## [WHAT YOU ARE ASKED TO DO]
The entries that follow must be written out exactly, without any of the pictures they contain.

## [DATA FOR REVIEW]
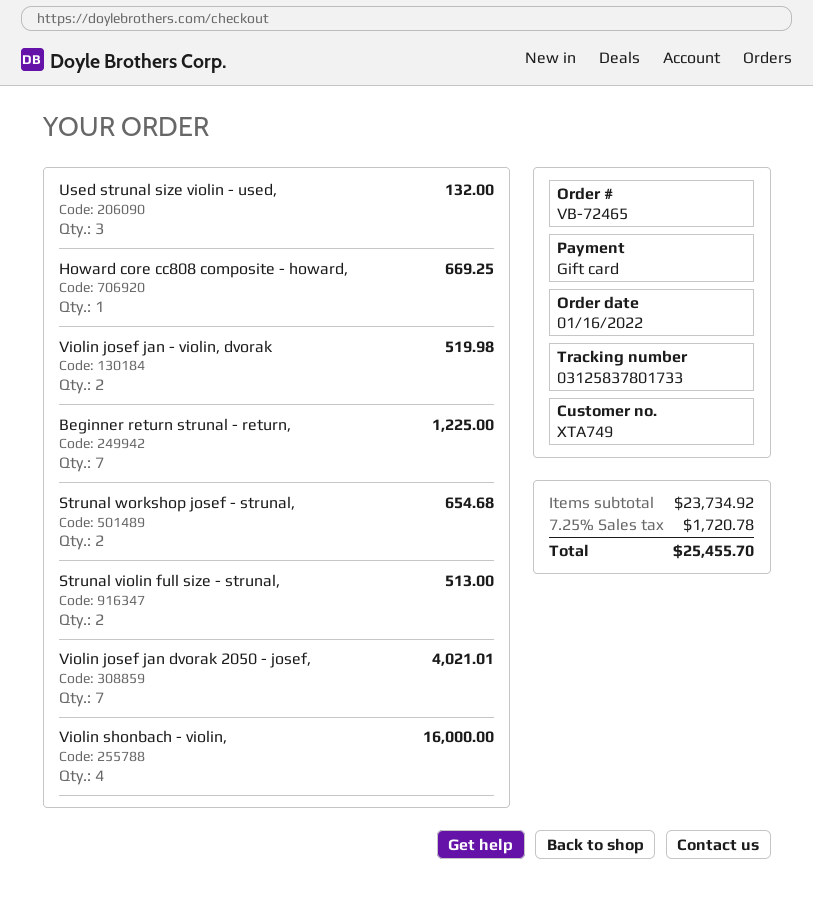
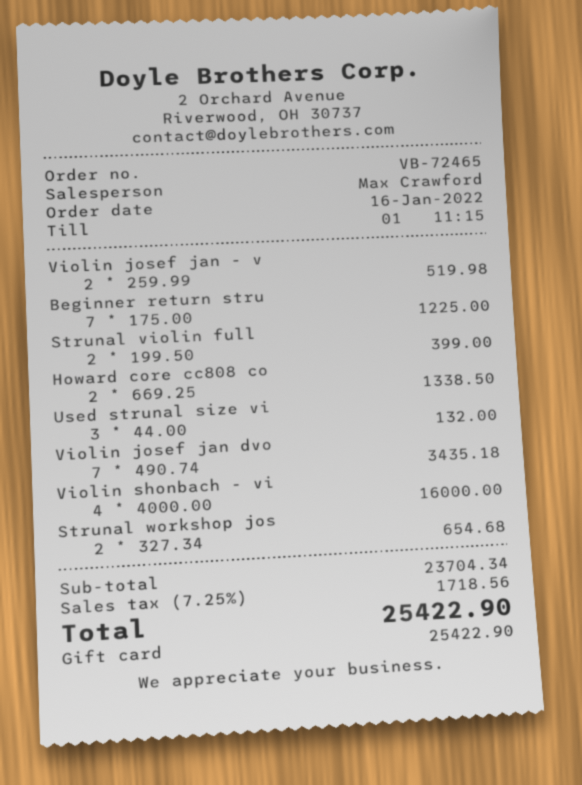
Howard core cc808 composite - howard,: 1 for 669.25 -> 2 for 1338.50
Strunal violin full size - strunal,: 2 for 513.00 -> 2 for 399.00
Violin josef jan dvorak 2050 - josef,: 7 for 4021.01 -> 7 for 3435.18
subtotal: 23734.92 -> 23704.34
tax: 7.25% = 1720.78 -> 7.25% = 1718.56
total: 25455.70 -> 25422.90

## [YOUR SOLUTION]
Howard core cc808 composite - howard,: 1 for 669.25 -> 2 for 1338.50
Strunal violin full size - strunal,: 2 for 513.00 -> 2 for 399.00
Violin josef jan dvorak 2050 - josef,: 7 for 4021.01 -> 7 for 3435.18
subtotal: 23734.92 -> 23704.34
tax: 7.25% = 1720.78 -> 7.25% = 1718.56
total: 25455.70 -> 25422.90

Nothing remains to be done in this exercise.